CI/CD Pipelines with Jenkins: An End-to-End Walkthrough
Jenkins remains one of the most flexible CI engines in production today, despite a generation of newer competitors (GitHub Actions, GitLab CI, CircleCI). The reason is simple: it runs anywhere, integrates with everything, and pipelines are code — a Jenkinsfile lives in the repo, is reviewed in PRs, and travels with the codebase.
This walkthrough builds a realistic five-stage pipeline (checkout → build → test → scan → deploy), then shows how to keep it maintainable as you add more services and more environments.
Why Jenkinsfiles instead of clicked-through jobs
Old Jenkins was full of "freestyle jobs" — configurations clicked together in the UI. They worked, but they were not versioned, not reviewable, and not reproducible across instances. A migration to a new Jenkins controller meant manually recreating dozens of jobs and praying nothing was forgotten.
Declarative pipelines fix this. The pipeline definition lives in your repo as Jenkinsfile. Jenkins discovers it via Multibranch Pipeline projects, runs it on every branch and PR, and re-creates the job automatically. Roll back the file, roll back the pipeline. Diff two branches, diff two pipelines.
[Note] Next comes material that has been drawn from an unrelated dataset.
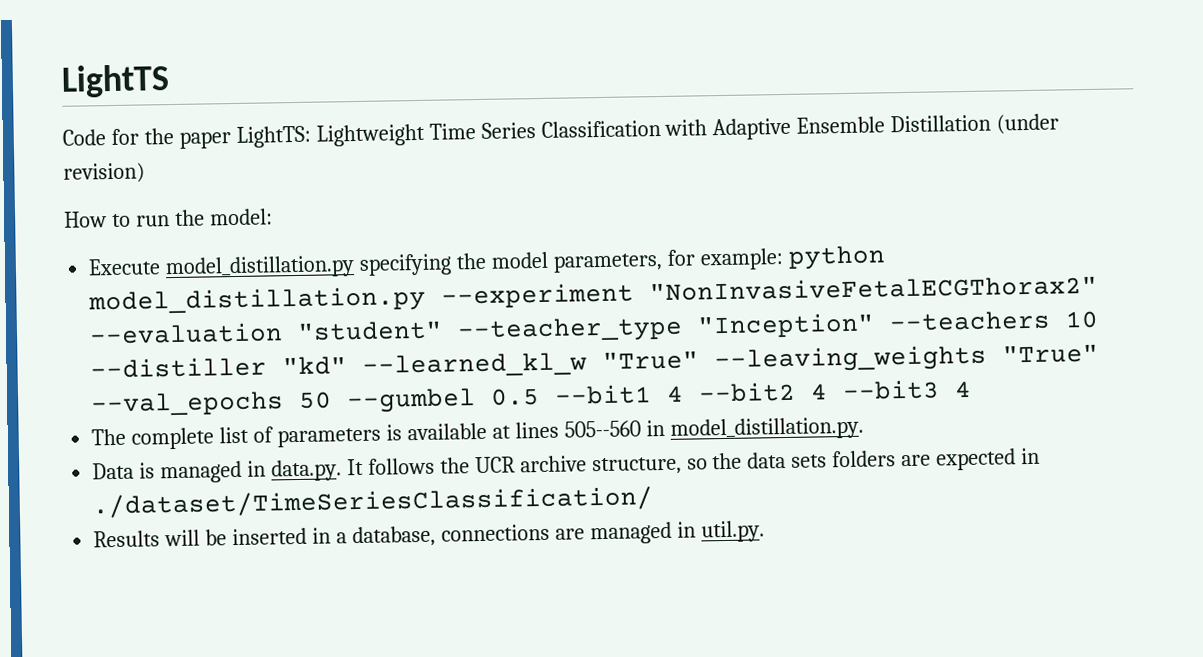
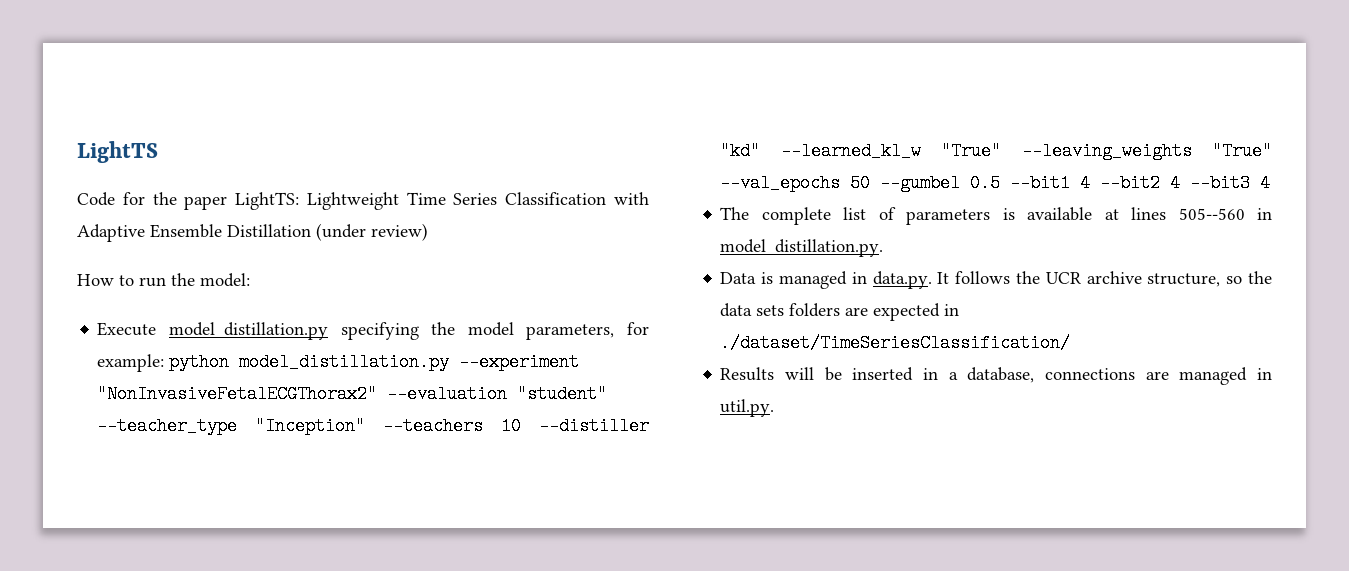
[63,162,145,184] revision) -> [371,223,428,241] review)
A complete declarative pipeline
pipeline {
agent any
options {
timestamps()
ansiColor('xterm')
timeout(time: 30, unit: 'MINUTES')
buildDiscarder(logRotator(numToKeepStr: '50', artifactNumToKeepStr: '10'))
}
environment {
REGISTRY = 'registry.example.com'
APP = 'myapp'
}
stages {
stage('Checkout') {
steps { checkout scm }
}
stage('Build') {
steps {
sh 'mvn -B -DskipTests package'
sh "docker build -t ${REGISTRY}/${APP}:${env.GIT_COMMIT} ."
}
}
stage('Test') {
steps { sh 'mvn -B test' }
post {
always {
junit 'target/surefire-reports/*.xml'
archiveArtifacts artifacts: 'target/*.jar', fingerprint: true
}
}
}
stage('Scan') {
parallel {
stage('SonarQube') {
steps {
withSonarQubeEnv('sonar-prod') {
sh 'mvn sonar:sonar -Dsonar.projectKey=myapp'
}
}
}
stage('Trivy') {
steps {
sh "trivy image --exit-code 1 --severity HIGH,CRITICAL ${REGISTRY}/${APP}:${env.GIT_COMMIT}"
}
}
}
}
stage('Push') {
when { branch 'main' }
steps {
withCredentials([usernamePassword(credentialsId: 'registry', usernameVariable: 'U', passwordVariable: 'P')]) {
sh 'echo $P | docker login $REGISTRY -u $U --password-stdin'
sh "docker push ${REGISTRY}/${APP}:${env.GIT_COMMIT}"
}
}
}
stage('Deploy to staging') {
when { branch 'main' }
steps { sh "./deploy.sh staging ${env.GIT_COMMIT}" }
}
stage('Promote to production?') {
when { branch 'main' }
steps {
input message: 'Promote build to production?', ok: 'Promote'
sh "./deploy.sh production ${env.GIT_COMMIT}"
}
}
}
post {
success { slackSend channel: '#deploys', message: "Build green: ${env.JOB_NAME} #${env.BUILD_NUMBER}" }
failure { slackSend channel: '#deploys', message: "Build failed: ${env.JOB_NAME} #${env.BUILD_NUMBER} (${env.BUILD_URL})" }
}
}
That single file gives you reproducible builds, JUnit-aware test reporting, parallel security scanning, gated production promotion, and Slack notifications.
Stage by stage
Checkout. checkout scm uses the SCM configuration from the Multibranch Pipeline. No manual git URLs, no credentials hard-coded.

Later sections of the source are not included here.